And yet, astonishingly, London – a city of a thousand statues – still does not have a single worthwhile monument to the citizens who suffered the Blitz.

The story of the Blitz is a familiar one – see this wonderful propaganda film for an emotional contemporary look at London under attack – and while the ‘Blitz Spirit’ narrative can be trite and over-mythologised, there was undoubtedly some truth to it. Londoners had to deal with the Blitz in part because they had no other choice, but there is evidence that Londoners did more than just survive, they almost relished the battering they received. As  Humphrey Jennings wrote at the time, Londoners were ‘secretly delighted with the privilege of holding up Hitler’, while Phillip Ziegler said in ‘London At War’ that ‘Londoners made a deliberate attempt to seem nonchalant and unafraid’.

Peter Ackroyd suggests that Londoners might have been able to cope because of spiritual kinship with the destruction of the Great Fire, an idea that HV Morton pre-emptively pooh-poohs in his elegiac 1951 classic ‘In Search of London’. ‘The Fire was an accident and it lasted a matter of days. The Blitz was the deliberate attempt of an enemy to subdue a city whose watchword has always been freedom… the effect of these two events upon the population cannot be compared.’
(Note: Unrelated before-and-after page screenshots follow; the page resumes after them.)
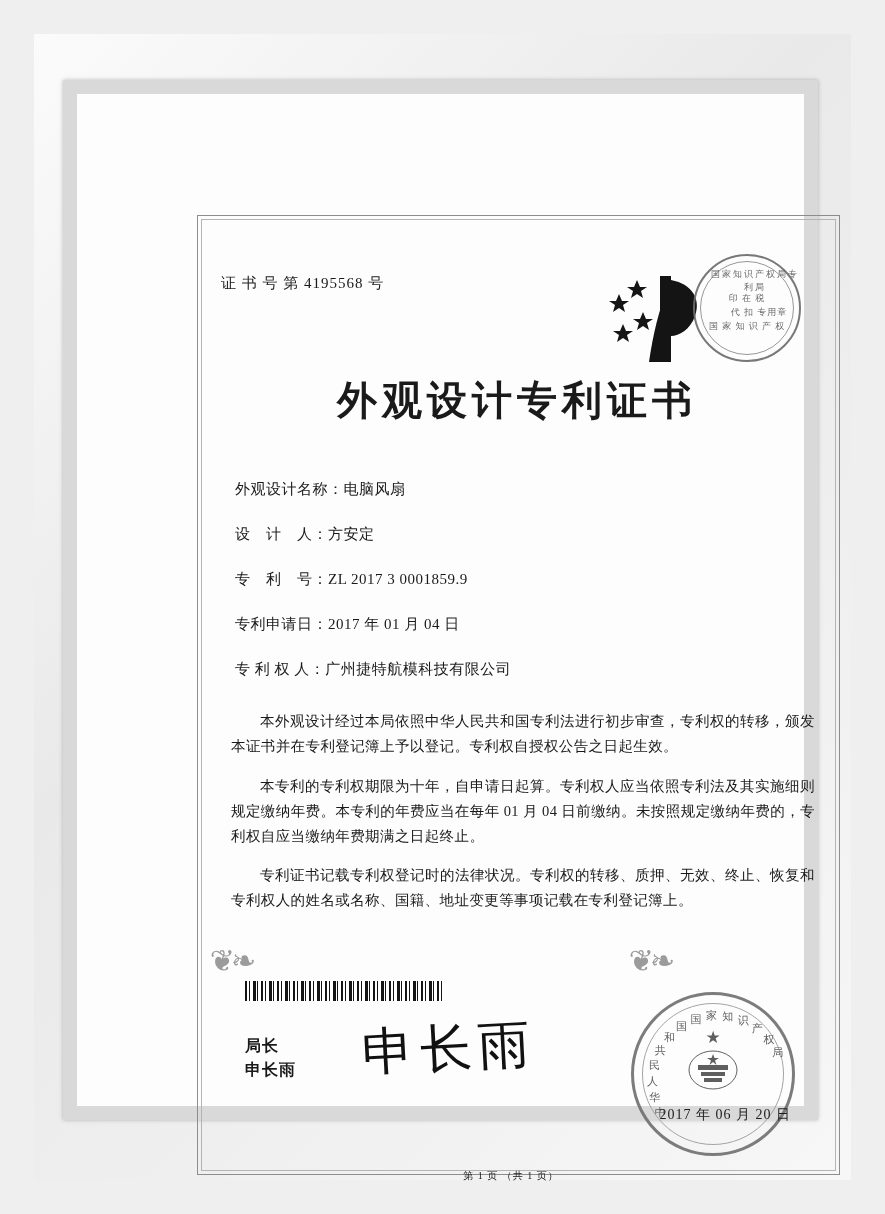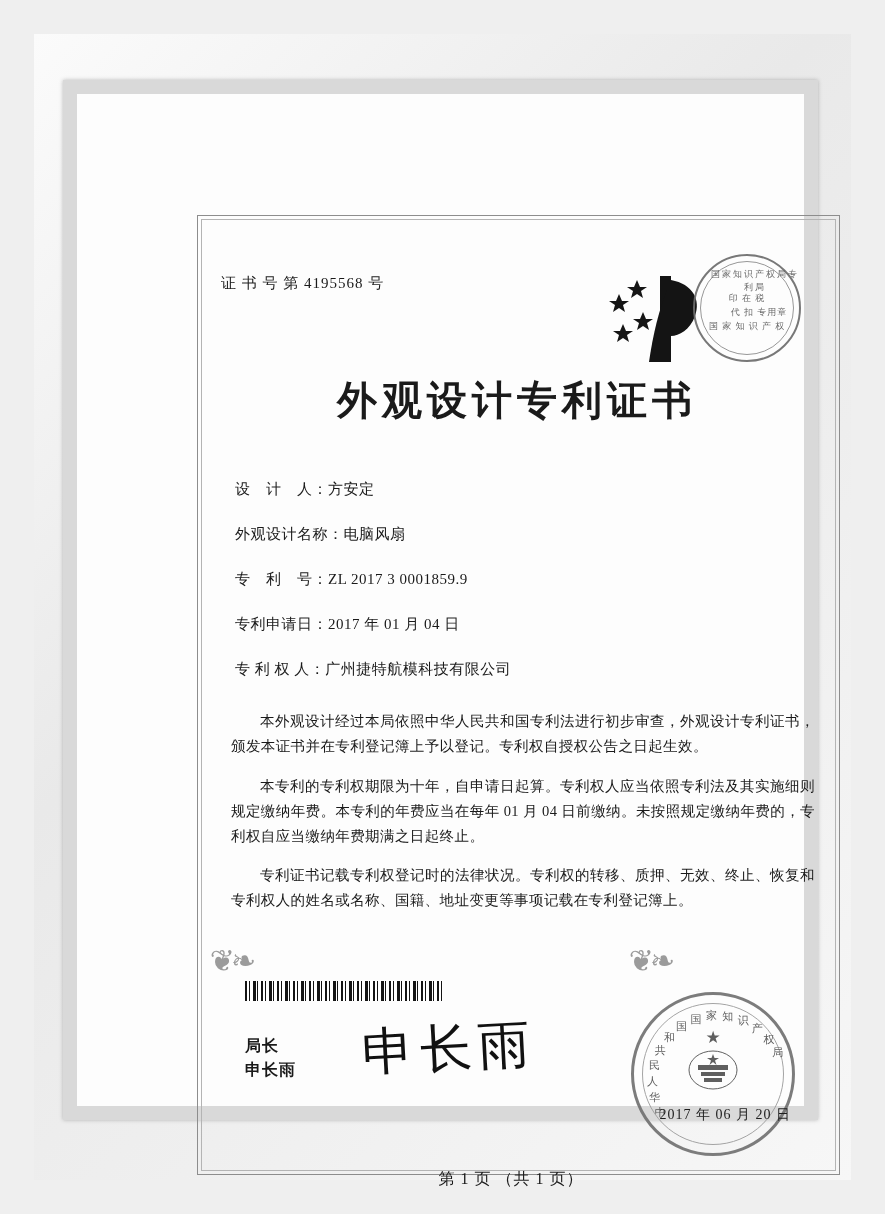--- a/index.html
+++ b/index.html
@@ -234,21 +234,21 @@
     font-size: 14px;
     letter-spacing: 1px;
     color: #1d1d1d;
   }
 
   .page-no {
     position: absolute;
     left: 0; right: 12px;
     top: 925px;
     text-align: center;
-    font-size: 16px;
+    font-size: 10px;
     letter-spacing: 1px;
   }
 </style>
 </head>
 <body>
 
 <div class="scan">
   <div class="scan-inner-shadow"></div>
 
   <div class="paper-frame"></div>
@@ -282,38 +282,38 @@
         <div class="seal-txt t2">代 扣 专用章</div>
         <div class="seal-txt t3">国 家 知 识 产 权</div>
       </div>
 
       <div class="cert-no">证 书 号 第 4195568 号</div>
 
       <div class="doc-title">外观设计专利证书</div>
 
       <div class="fields">
         <div class="field">
+          <span class="lab">外观设计名称：</span><span class="val">电脑风扇</span>
+        </div>
+        <div class="field">
           <span class="lab">设　计　人：</span><span class="val">方安定</span>
         </div>
         <div class="field">
-          <span class="lab">外观设计名称：</span><span class="val">电脑风扇</span>
-        </div>
-        <div class="field">
           <span class="lab">专　利　号：</span><span class="val">ZL 2017 3 0001859.9</span>
         </div>
         <div class="field">
           <span class="lab">专利申请日：</span><span class="val">2017 年 01 月 04 日</span>
         </div>
         <div class="field">
           <span class="lab">专 利 权 人：</span><span class="val">广州捷特航模科技有限公司</span>
         </div>
       </div>
 
       <div class="paras">
-        <p class="para">本外观设计经过本局依照中华人民共和国专利法进行初步审查，外观设计专利证书，颁发本证书并在专利登记簿上予以登记。专利权自授权公告之日起生效。</p>
+        <p class="para">本外观设计经过本局依照中华人民共和国专利法进行初步审查，专利权的转移，颁发本证书并在专利登记簿上予以登记。专利权自授权公告之日起生效。</p>
         <p class="para">本专利的专利权期限为十年，自申请日起算。专利权人应当依照专利法及其实施细则规定缴纳年费。本专利的年费应当在每年 01 月 04 日前缴纳。未按照规定缴纳年费的，专利权自应当缴纳年费期满之日起终止。</p>
         <p class="para">专利证书记载专利权登记时的法律状况。专利权的转移、质押、无效、终止、恢复和专利权人的姓名或名称、国籍、地址变更等事项记载在专利登记簿上。</p>
       </div>
 
       <div class="barcode"></div>
 
       <div class="sign-block">
         <div>局长</div>
         <div>申长雨</div>
       </div>

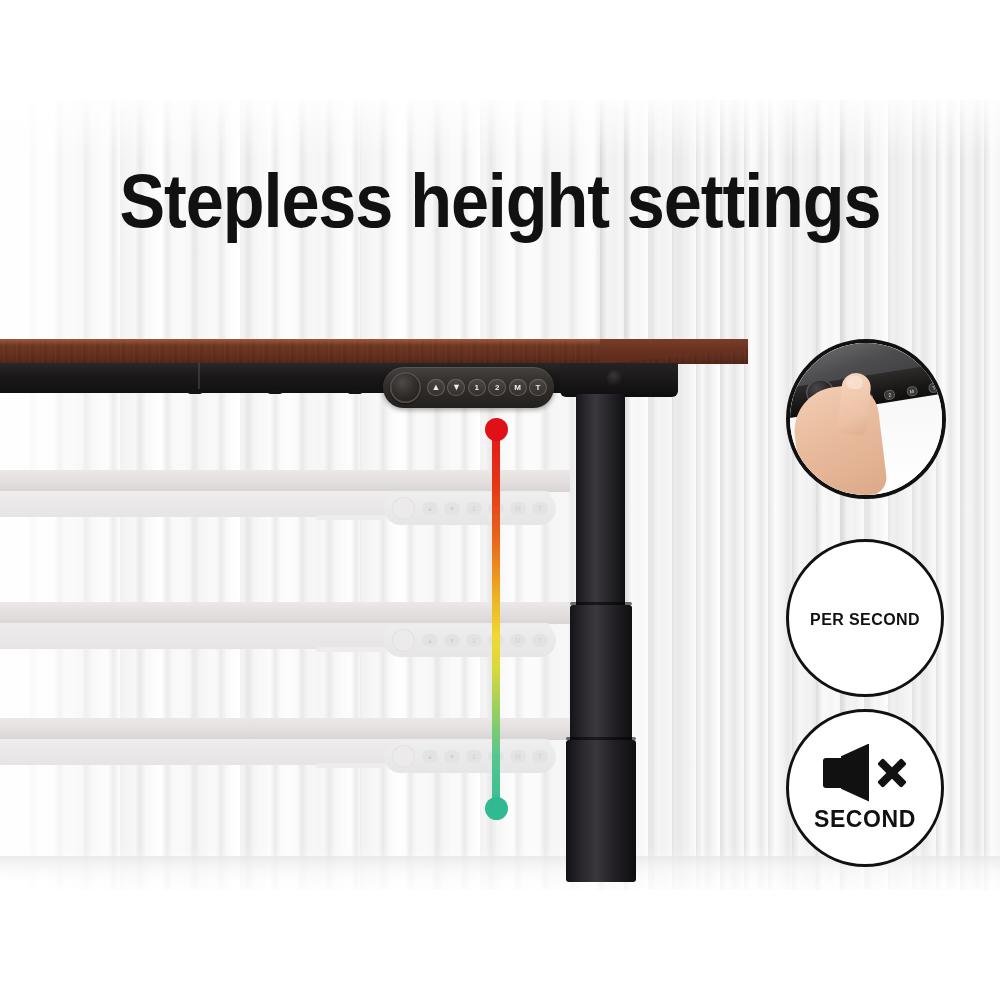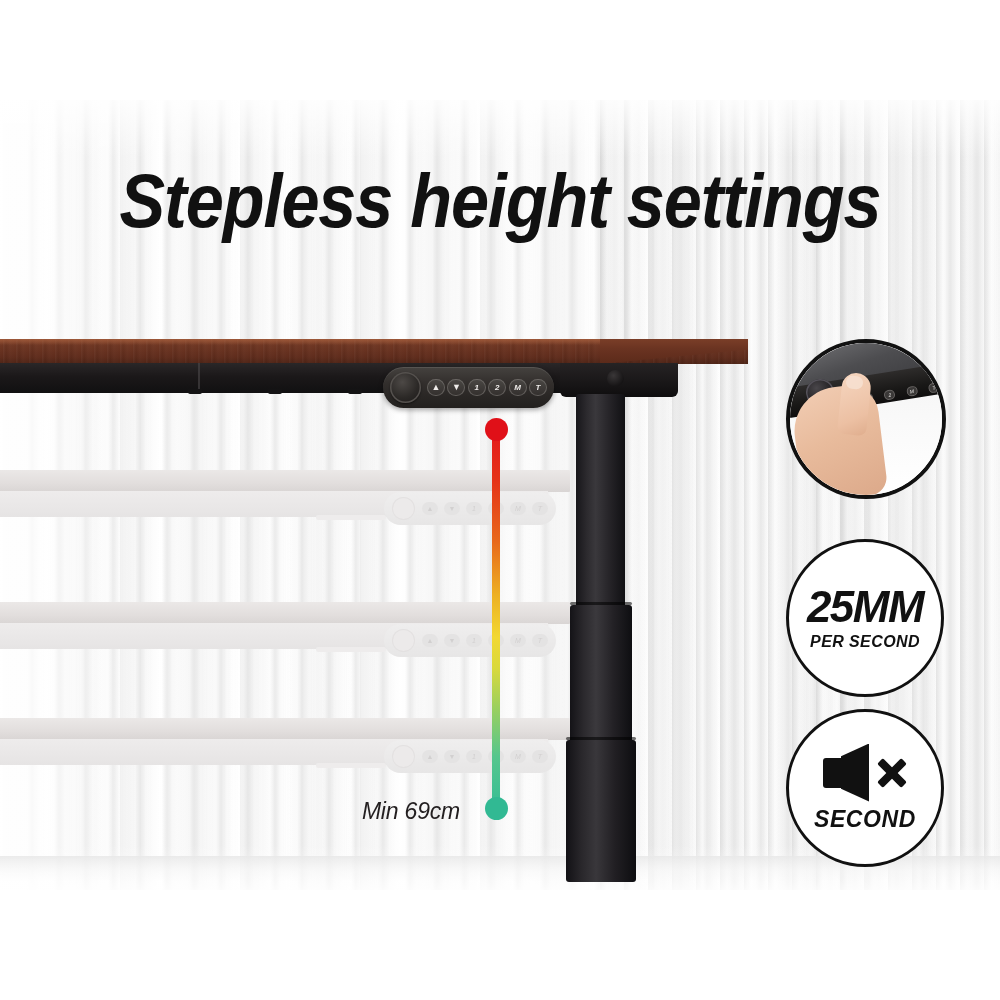--- a/index.html
+++ b/index.html
@@ -2,21 +2,21 @@
 <html><head>
 <meta charset="utf-8">
 <style>
   html,body{margin:0;padding:0;}
   body{
     width:1000px;height:1000px;overflow:hidden;
     background:#ffffff;
     font-family:"Liberation Sans", sans-serif;
     position:relative;
   }
-  #stage{position:absolute;inset:0;width:1000px;height:1000px;overflow:hidden;background:#fff;font-style:italic;}
+  #stage{position:absolute;inset:0;width:1000px;height:1000px;overflow:hidden;background:#fff;}
 
   
   .bg-curtain{
     position:absolute;left:0;top:100px;width:1000px;height:790px;
     background:
       repeating-linear-gradient(90deg,
         rgba(222,222,222,0.00) 0px,
         rgba(214,214,214,0.55) 5px,
         rgba(236,236,236,0.22) 11px,
         rgba(248,248,248,0.05) 19px,
@@ -356,40 +356,38 @@
 
   <div class="leg-s1"></div>
   <div class="leg-seam" style="left:570px;top:602px;width:62px"></div>
   <div class="leg-s2"></div>
   <div class="leg-seam" style="left:566px;top:737px;width:70px"></div>
   <div class="leg-s3"></div>
 
   <div class="range-line"></div>
   <div class="dot dot-max"></div>
   <div class="dot dot-min"></div>
-  <div class="range-label label-min">Min 69cm</div>
 
   <div class="badge badge-photo">
     <div class="ph-wall"></div>
     <div class="ph-glass"></div>
     <div class="ph-bar"></div>
     <div class="ph-knob"></div>
     <div class="ph-btns">
       <span class="ph-btn">1</span>
       <span class="ph-btn">2</span>
       <span class="ph-btn">M</span>
       <span class="ph-btn">T</span>
     </div>
     <div class="ph-hand"></div>
     <div class="ph-finger"></div>
     <div class="ph-nail"></div>
   </div>
 
   <div class="badge badge-speed">
-    <div class="badge-num">25MM</div>
     <div class="badge-sub">PER SECOND</div>
   </div>
 
   <div class="badge badge-silent">
     <div class="spk-wrap">
       <span class="spk-body"></span>
       <span class="spk-cone"></span>
       <span class="spk-x"></span>
     </div>
     <div class="badge-silent-label">SECOND</div>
Yet while London has a Monument for the Fire, it still does not properly commemorate those who experienced the Blitz. There’s a small park in Wapping, a couple of minor plaques – one by St Paul’s, near the firefighters monument, and one in St James’s Churchyard on Piccadilly – and dozens of plaques to individual explosions.

But there is no single iconic statue or monument prominently placed and devoted to the citizens of London in the manner of that for, say Animals In War, or any of the numerous monuments for different branches of the armed forces (Bomber Command are the latest).

This was first pointed out to me in 2006  during an interview with Jack Lohman, the Director of the Museum of London, and his museum does now contain a stunning WWII tribute. The Blitz room is a single stark shadowy space, with an unexploded bomb hanging from the ceiling. The walls show still images of the Blitz, while survivors recount their experiences on audio. It’s incredibly moving, but it isn’t enough.

Why doesn’t London pay sufficient tribute to its Blitz Spirit? I asked Jane Furlong, project co-ordinator of the UK National Inventory of War Memorials, and her answer boiled down to one word:  politics.

Furlong told me: ‘As with all memorials, it’s down to whether individual groups or people want to commemorate something. Also, is there a need of it among those who lived to tell the tale? There are lots of service veterans who want to make sure what they did is never forgotten and a memorial is the best way to do that and so they can go away and organise and make sure it happens. It is all down to having that desire, the community needs to take the lead.’

Bomber Command is a ready-made community that can easily mobilise to commemorate their place in history; London’s civilians are not. Of course, that didn’t stop the Animals In War memorial from getting built, but they managed to enlist the high-profile support of patrons such as the Princess Royal, Kate Adie, Vera Lynn and Joanna Lumley. 

If London is to get the Blitz Spirit memorial it deserves – a dignified sculpture in a prominent public place, dedicated to all Londoners who experienced the Blitz – it requires somebody to take the initiative. And that, ironically, would chime against the spirit of the Blitz: one of exaggerated nonchalance at what took place over London in the winter of 1940-1941.

So it seems for now that the sad and powerful room at the Museum of London and an easily overlooked plaque in the shadow of St Paul’s are the best we are going to get. 

But I think that is a great shame and that ordinary working Londoners, as Ken Livingstone might put it, deserve better.